"I loved this razor-sharp, whip-smart, exquisitely funny debut."-Nina Kenwood, author of It Sounded Better in My Head
"Loner is a very clever, unconventional and hilarious coming-of-age story. I loved it!"—Eliza Henry-Jones, author of In the Quiet"This is a book to push into the hands of everyone you know, especially those who ever had trouble knowing themselves."—Kate Mildenhall, author of Skylarking
"A compassionate and clever story for dropouts and screw-ups. Georgina Young has bottled the fears and feelings of every young woman who has had to learn to stop hiding inside herself."—Brodie Lancaster, author of No Way! Okay, Fine
"Reminiscent of Greta Gerwig’s 2017 film Lady Bird, Loner articulates the fatigue and fear of trying to work out what kind of person you want to be…Young’s care for her protagonist shines through, and it is this affection that is the heart of the novel."—Kill Your Darlings
"This funny, deadpan and sweet adult/YA crossover novel perfectly depicts the itchy, awkward space between the teenage years and adulthood, when everything is changing against your will, and absolutely nothing feels right."—Leanne Hall, author of Iris and the Tiger
"Lona is a relatable and engaging character, socially maladroit but funny and spirited...Loner canvasses the various dramas of friendship, romance, and family with insight and wry humour."—Australian Book Review
"Wry, funny and witty…A grown-up version of Daria."—The Big Issue
Set in Melbourne, Loner is a humorous and heartfelt exploration of new adulthood.

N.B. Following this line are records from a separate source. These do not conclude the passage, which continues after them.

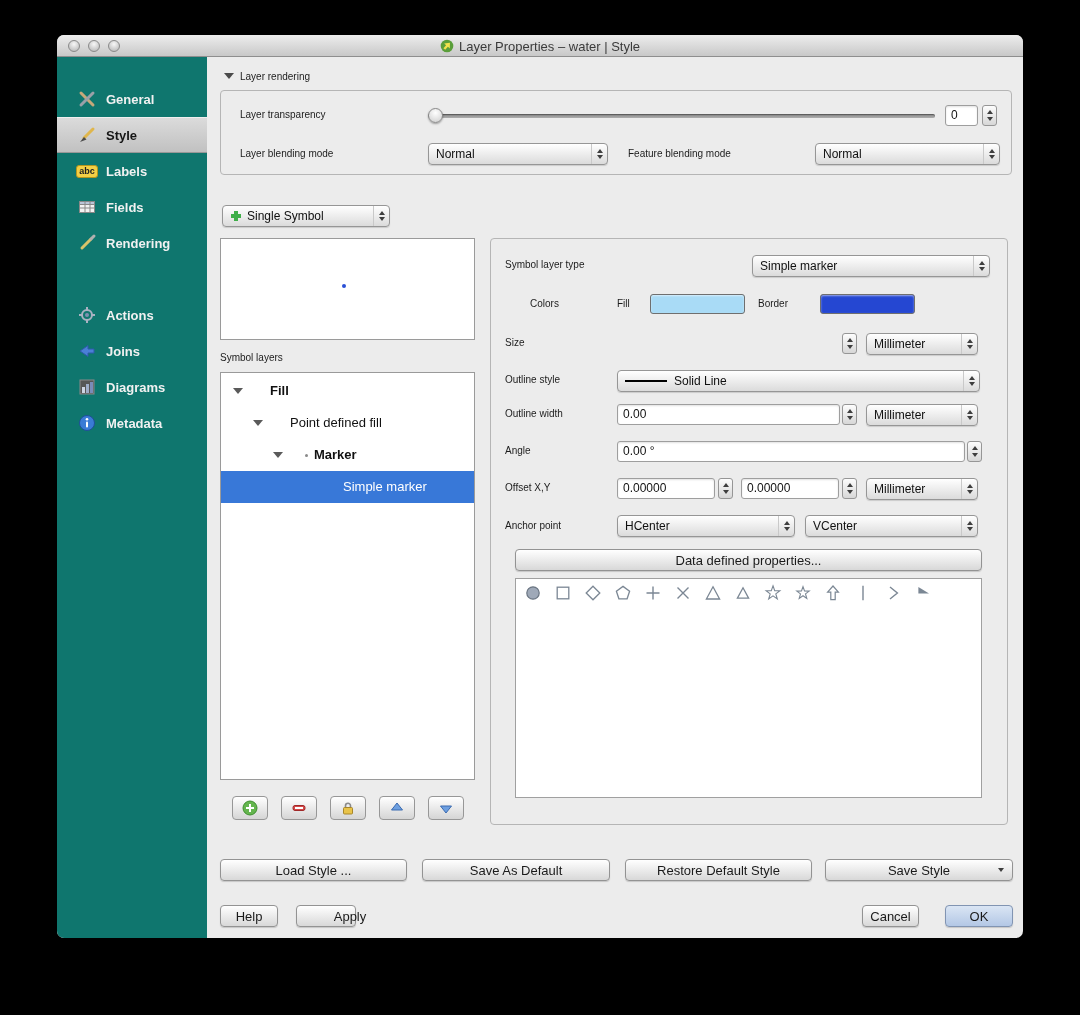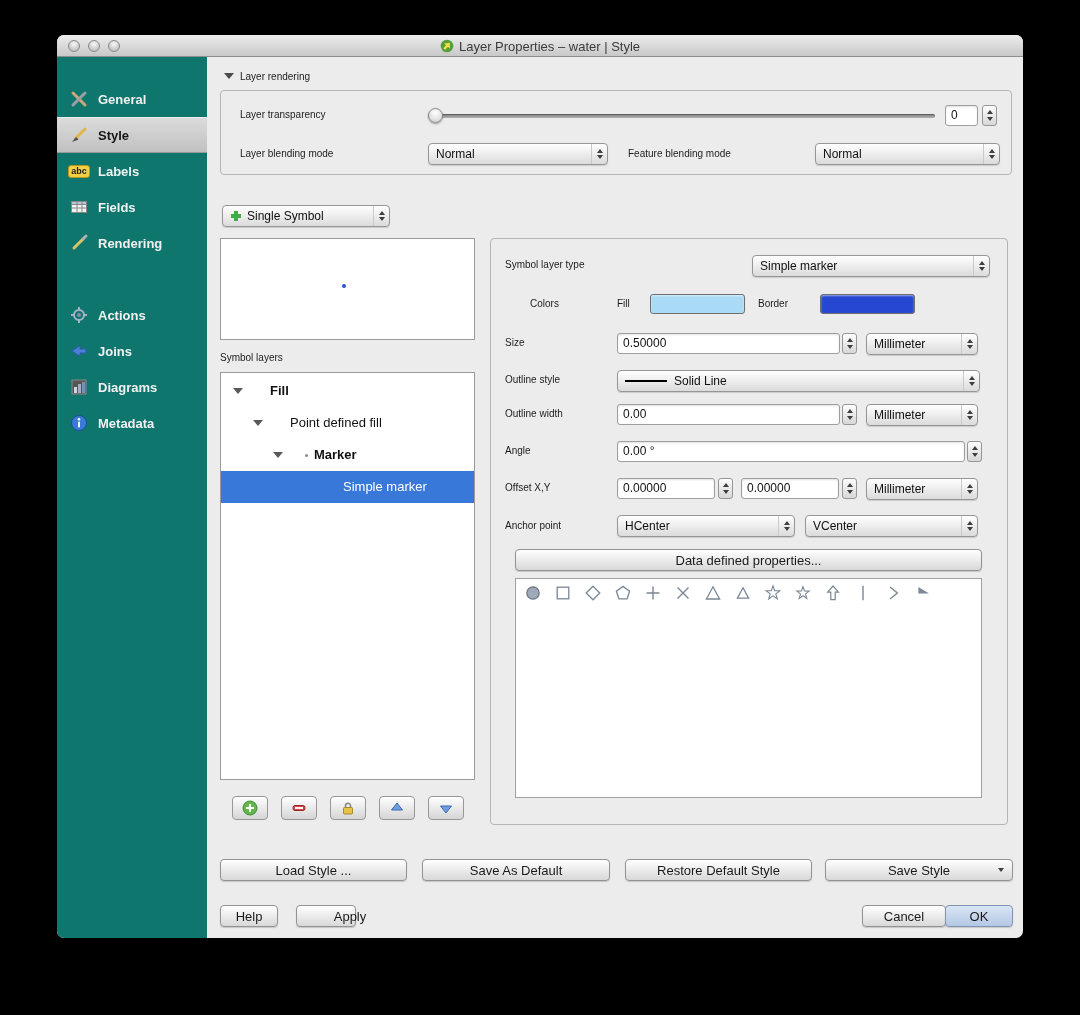--- a/index.html
+++ b/index.html
@@ -46,7 +46,7 @@
     color: #161616;
     box-shadow: inset 0 1px 0 #efefef, inset 0 -1px 0 #989898;
   }
-  .side-icon { width: 20px; height: 20px; flex: 0 0 20px; display: flex; align-items: center; justify-content: center; }
+  .side-icon { width: 20px; height: 20px; flex: 0 0 20px; display: flex; align-items: center; justify-content: center; margin-left: 8px; }
   .abc-badge {
     background: #f3cf45; color: #222; font-size: 9px; font-weight: bold;
     border-radius: 3px; padding: 1px 2px; border: 1px solid #b5961e; line-height: 1;

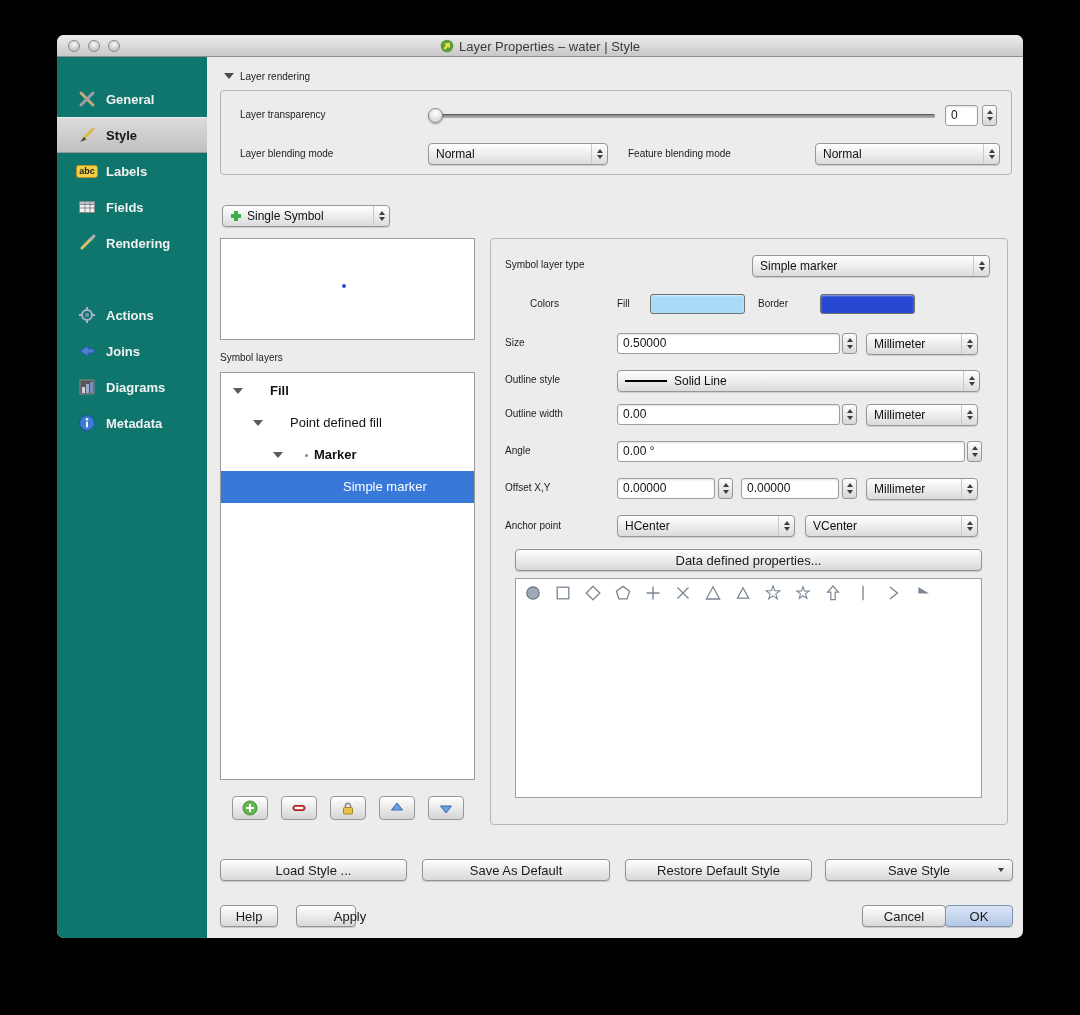--- a/index.html
+++ b/index.html
@@ -367,7 +367,6 @@
   <div class="swatch" style="left: 763px; top: 259px; background: rgb(37, 71, 210);"></div>
 
   <span class="lbl" style="left:448px;top:297px;">Size</span>
-  <div class="tin" style="left:560px;top:298px;width:223px;">0.50000</div>
   <div class="stepper" style="left:785px;top:298px;">
       <i class="tu"></i>
       <i class="td"></i>

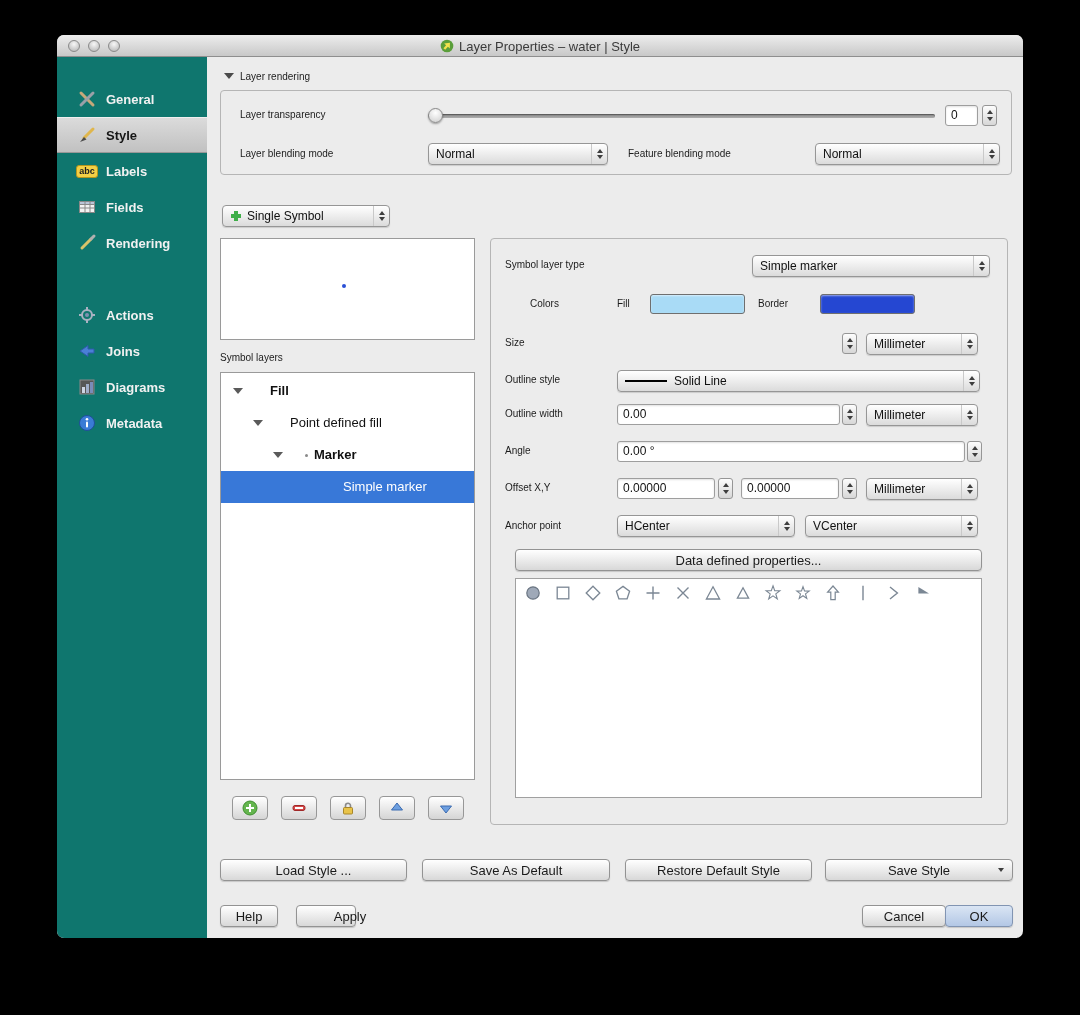--- a/index.html
+++ b/index.html
@@ -544,7 +544,7 @@
   <div class="btn" style="left:239px;top:870px;width:60px;padding-left:48px;">
     <span>Apply</span>
   </div>
-  <div class="btn" style="left:805px;top:870px;width:84px;">
+  <div class="btn" style="left:805px;top:870px;width:57px;">
     <span>Cancel</span>
   </div>
   <div class="btn default" style="left:888px;top:870px;width:68px;">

Lona kills her days by sneaking into the dark room at her old art school to develop photographs. She kills her nights DJ-ing the roller disco at Planet Skate. She is in inexplicably, debilitatingly love with a bespectacled Doctor Who-obsessed former classmate, and in comfortable, platonic love with her best friend Tab. Lona works hard to portray a permanent attitude of cynicism and ennui but will her carefully constructed persona be enough to protect her from the inevitable sorrows and unexpected joys of adult life? Loner re-examines notions of social isolation experienced by young people, suggesting sometimes our own company can be a choice and not a failing.